The company needed a partner capable of offering an Extended Detection and Response (XDR) function backed by a 24/7 Security Operation Centre (SOC).

IT Director: “We needed somebody who not only understood the threat landscape, but who had the expertise we lacked in Microsoft Azure and could help us unlock the benefits of Microsoft Sentinel. The team at Armor immediately impressed us with the depth and breadth of their knowledge.”

Armor is a Microsoft Security Solutions Partner with advanced specialisation in Cloud Security and Threat Detection and a member of the Microsoft Intelligent Security Association (MISA).
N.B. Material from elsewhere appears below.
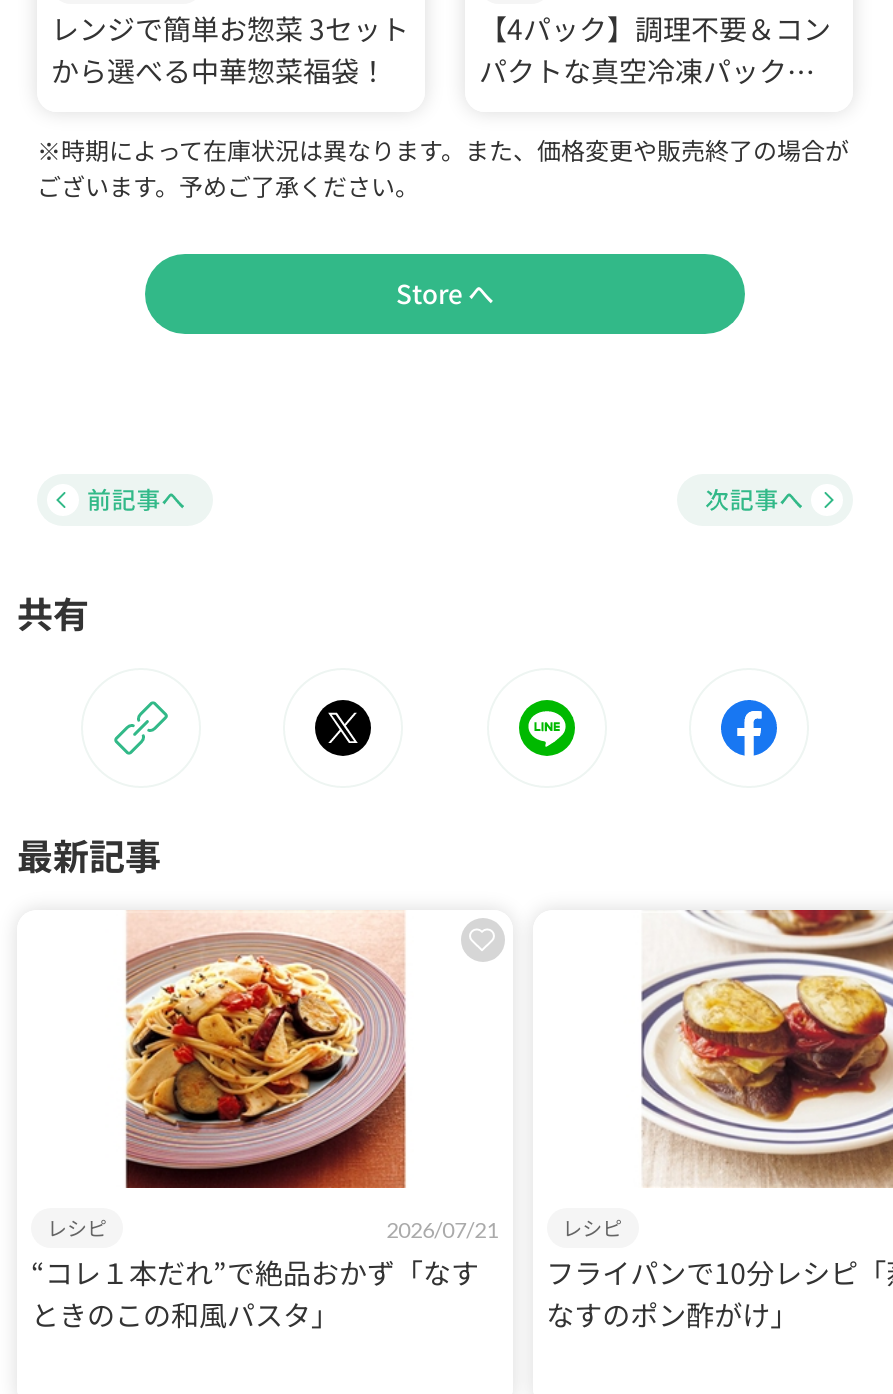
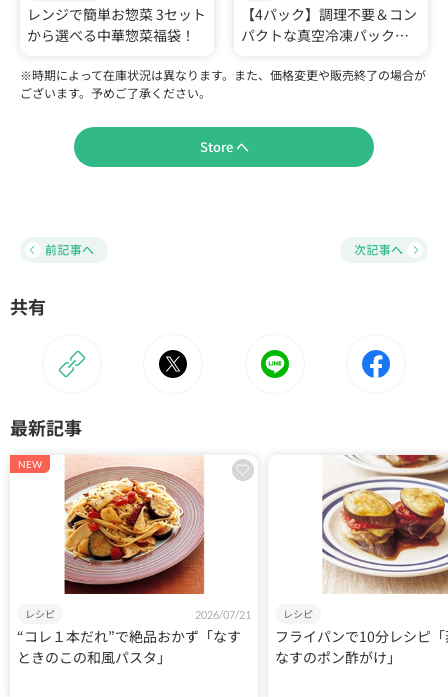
+ NEW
Armor’s first step was to deploy and manage Microsoft Sentinel, Azure’s SIEM solution, as part of its Extended Detection and Response service. As part of the deployment, Armor configured each of the following native log sources:

• Azure AD – which provides insights into Audit and Sign-in logs.
• Azure Activity – which provides an overview of subscription level events.
• Azure SQL Database – which provides audit and diagnostic logs.
• Azure Storage Account – Which provides audited and diagnostic logs.
• Azure WAF – which provides Web Application Firewall logs.

Armor’s team of Solution and Security Engineers configured the data connectors to collect all the logs and telemetry from these sources, then overlayed Armor’s propriety rule set. Since then the role of Armor's Security Operations Center has been to fine tune those rules, adapting and changing them as the threat landscape evolves, giving the furniture business a continuous and complete picture of its security and risk posture.

Armor’s SOC monitor the furniture company’s environment for potential threat vectors and support the in-house team to navigate and deploy appropriate security controls and processes, ultimately supporting them in building a more effective and resilient IT infrastructure.

IT Director: “Armor implemented all the automation rules according to best practice and really helped educate the IT team on the basic elements of Sentinel, what the automation rules do and, crucially, how to remediate any alerts which do come through. They held our hands through the entire onboarding process, their approach could not have been more comprehensive.”